TASK ITEM: Within the material below, transcribe exactly the lines from the one holding "[95,576,391,606] 06/10/2021 193.7K" through the one holding "[95,883,377,913] 15/12/2020 33.8K", keeping both ends and skipping the rest.

INPUT MATERIAL:
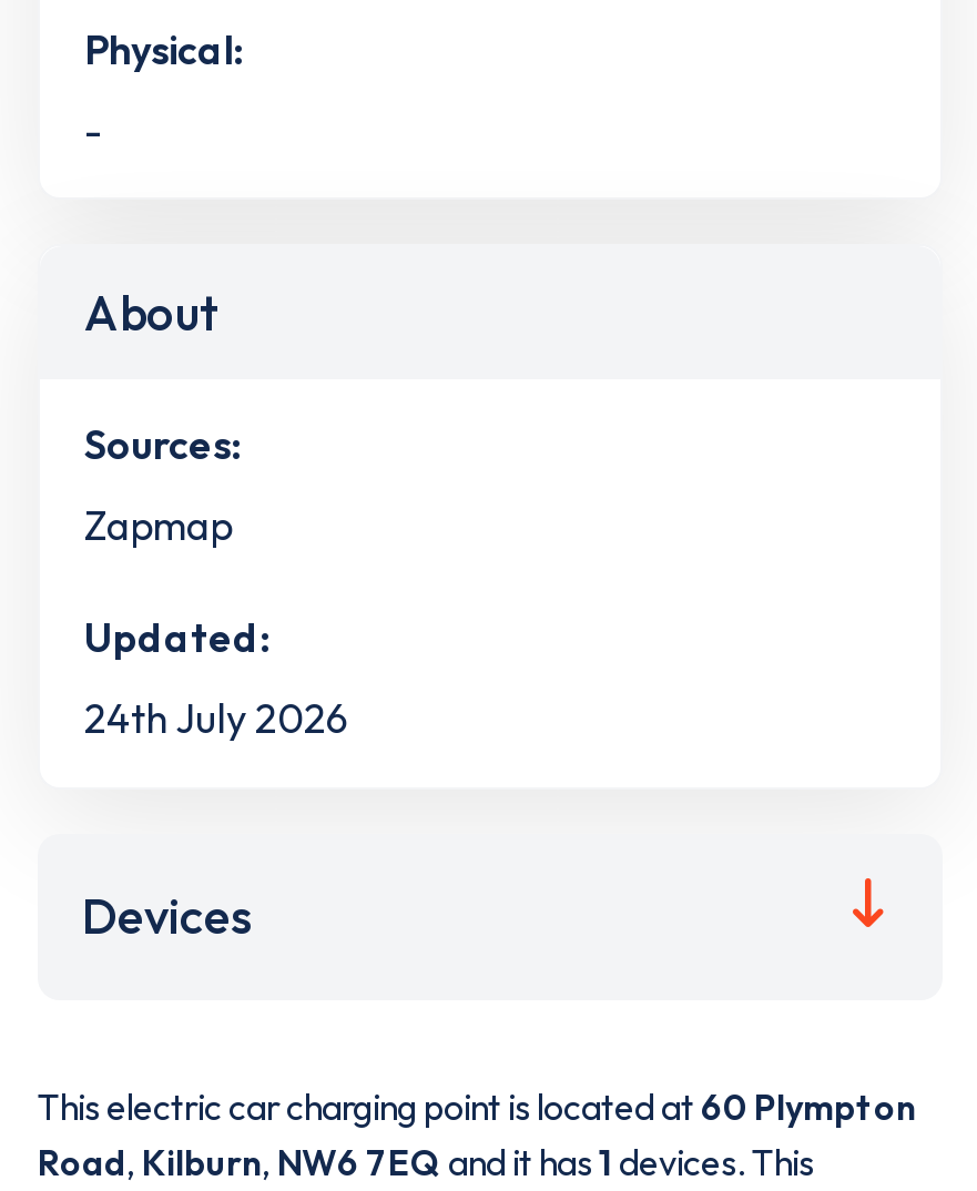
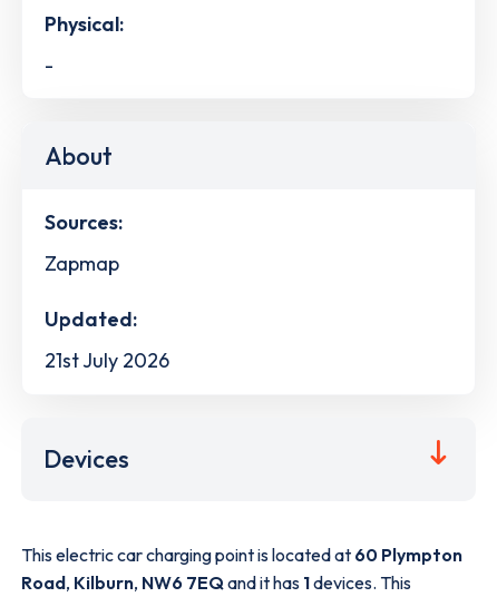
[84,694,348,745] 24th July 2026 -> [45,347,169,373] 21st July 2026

* * *

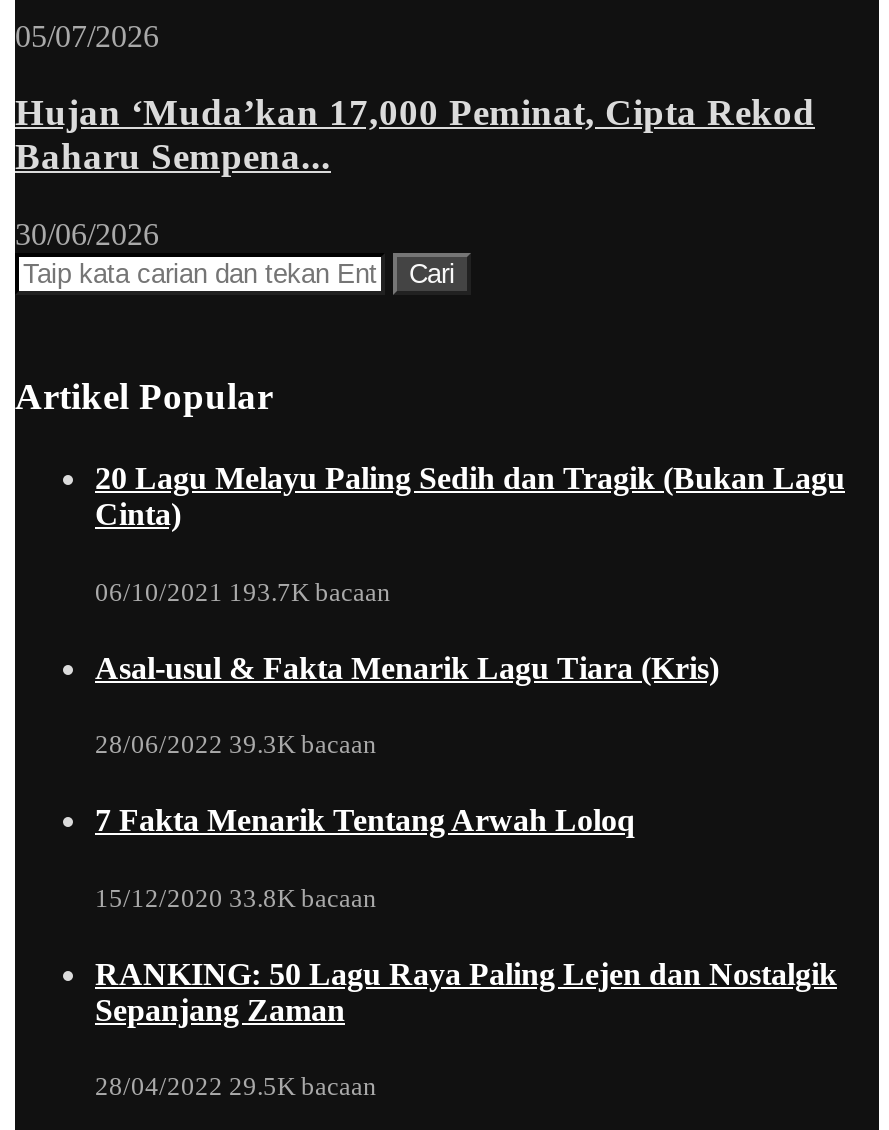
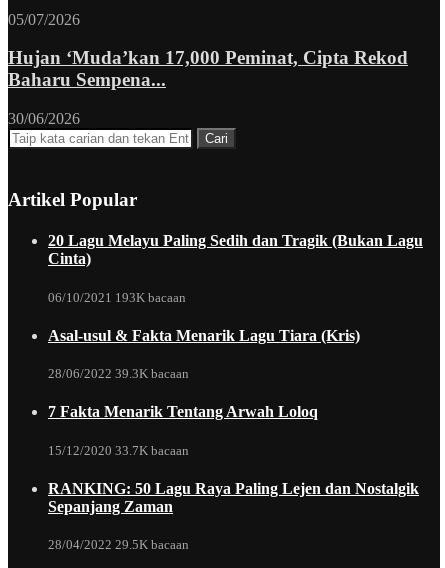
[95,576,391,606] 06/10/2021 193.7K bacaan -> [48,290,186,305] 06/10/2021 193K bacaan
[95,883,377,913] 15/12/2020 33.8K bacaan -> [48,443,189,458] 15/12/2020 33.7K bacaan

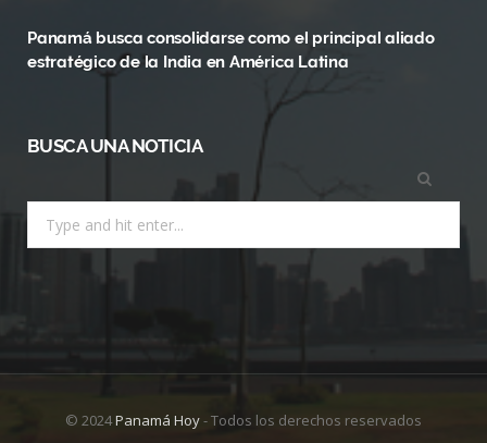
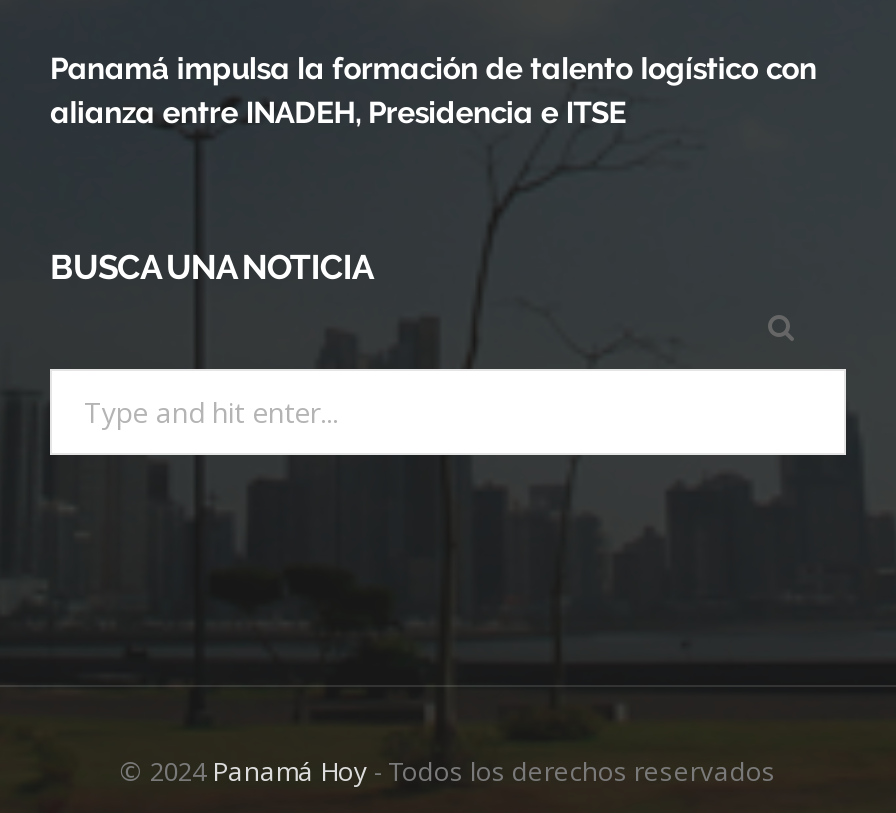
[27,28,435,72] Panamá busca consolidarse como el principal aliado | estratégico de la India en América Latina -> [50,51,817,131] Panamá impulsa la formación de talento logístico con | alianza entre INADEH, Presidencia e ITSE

...

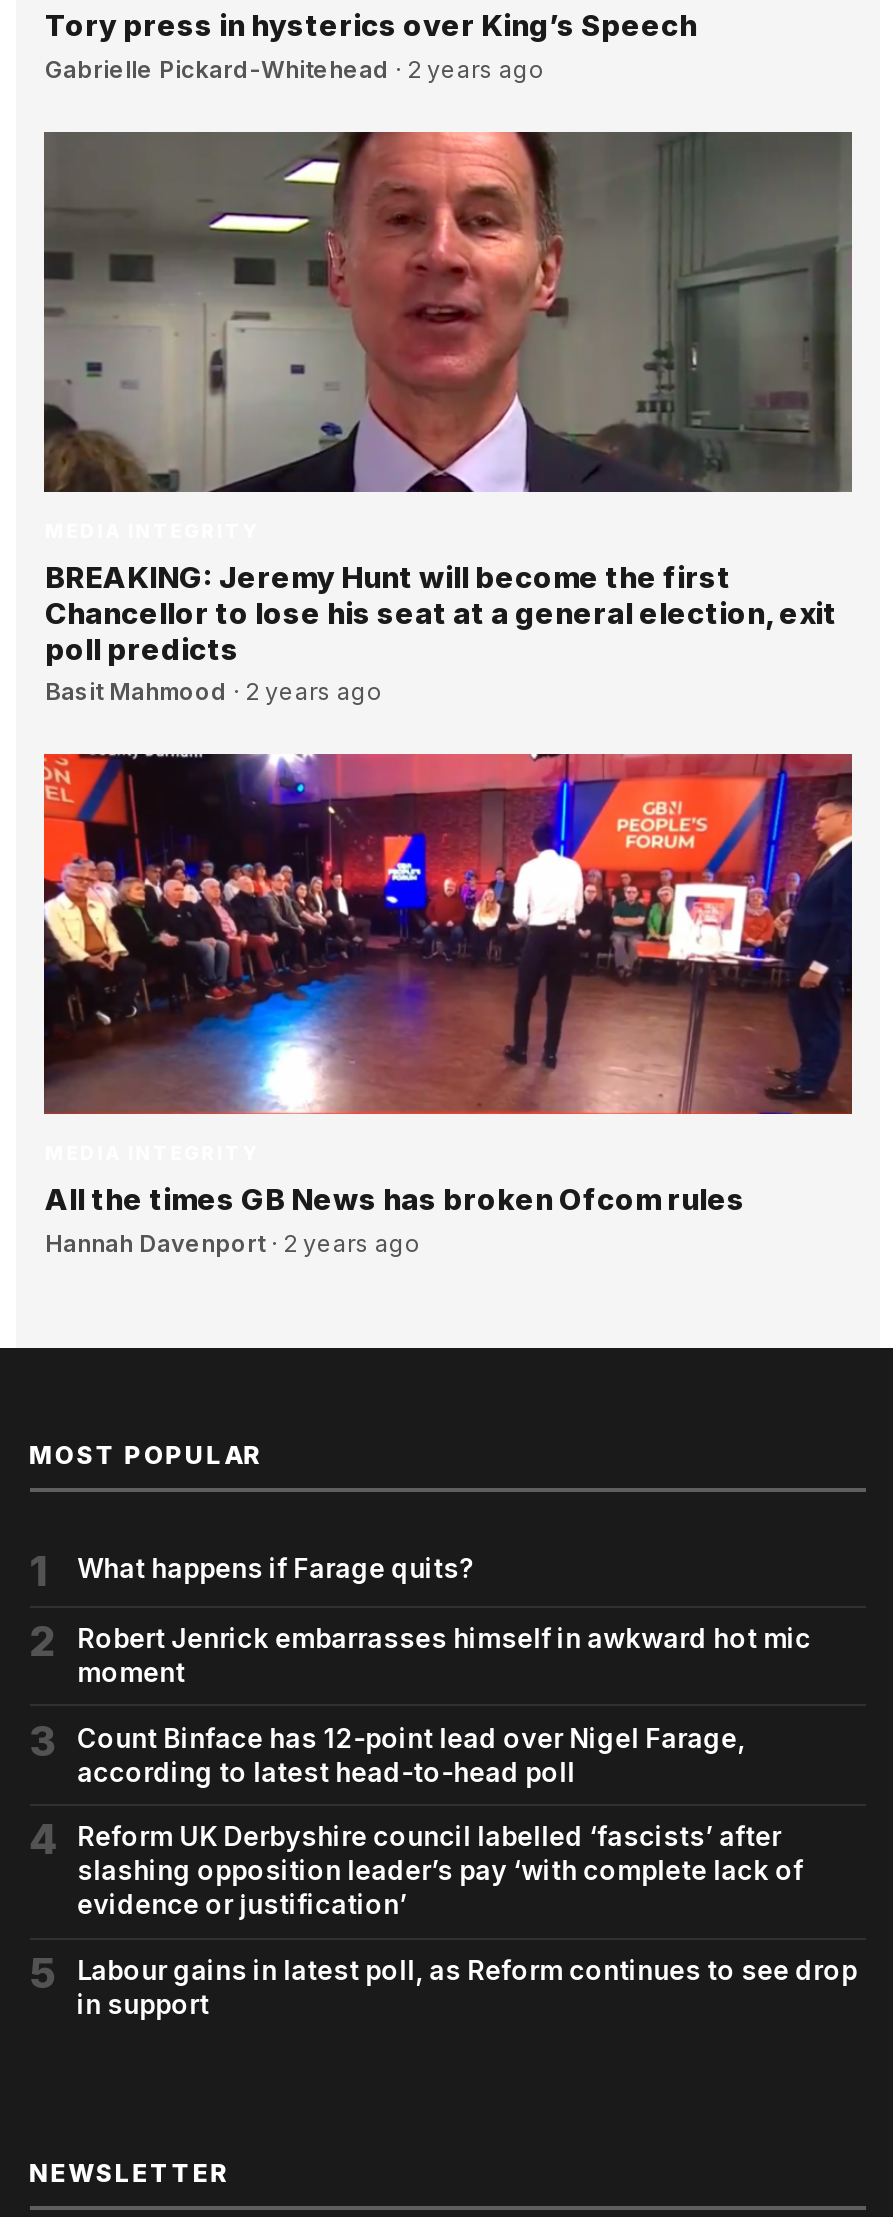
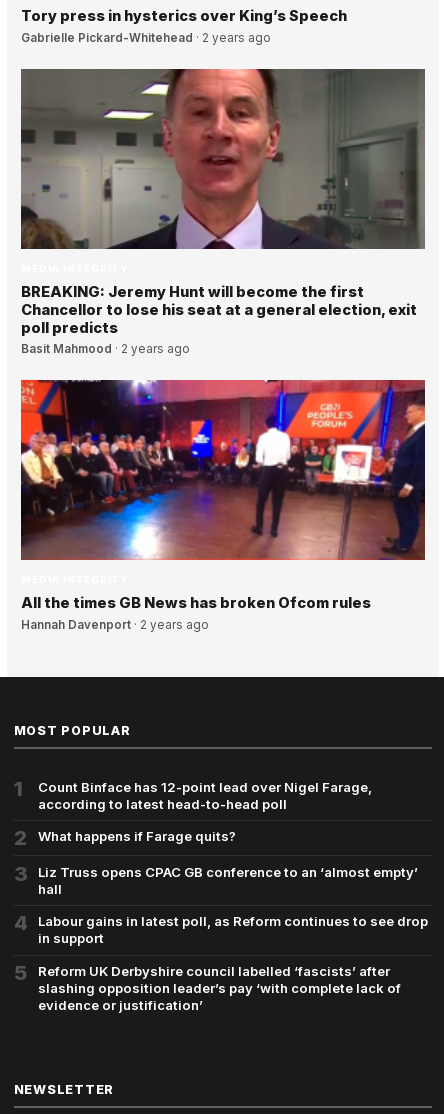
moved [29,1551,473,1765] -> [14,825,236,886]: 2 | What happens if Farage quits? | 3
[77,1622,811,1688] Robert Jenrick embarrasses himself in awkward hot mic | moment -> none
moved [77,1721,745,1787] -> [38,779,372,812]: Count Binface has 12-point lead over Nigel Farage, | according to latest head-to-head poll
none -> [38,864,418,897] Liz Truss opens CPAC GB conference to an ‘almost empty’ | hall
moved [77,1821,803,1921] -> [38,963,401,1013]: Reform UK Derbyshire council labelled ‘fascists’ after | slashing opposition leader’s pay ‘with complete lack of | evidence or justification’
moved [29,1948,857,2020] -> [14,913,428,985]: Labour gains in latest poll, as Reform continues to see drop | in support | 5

OUTPUT:
[95,576,391,606] 06/10/2021 193.7K bacaan -> [48,290,186,305] 06/10/2021 193K bacaan
[95,883,377,913] 15/12/2020 33.8K bacaan -> [48,443,189,458] 15/12/2020 33.7K bacaan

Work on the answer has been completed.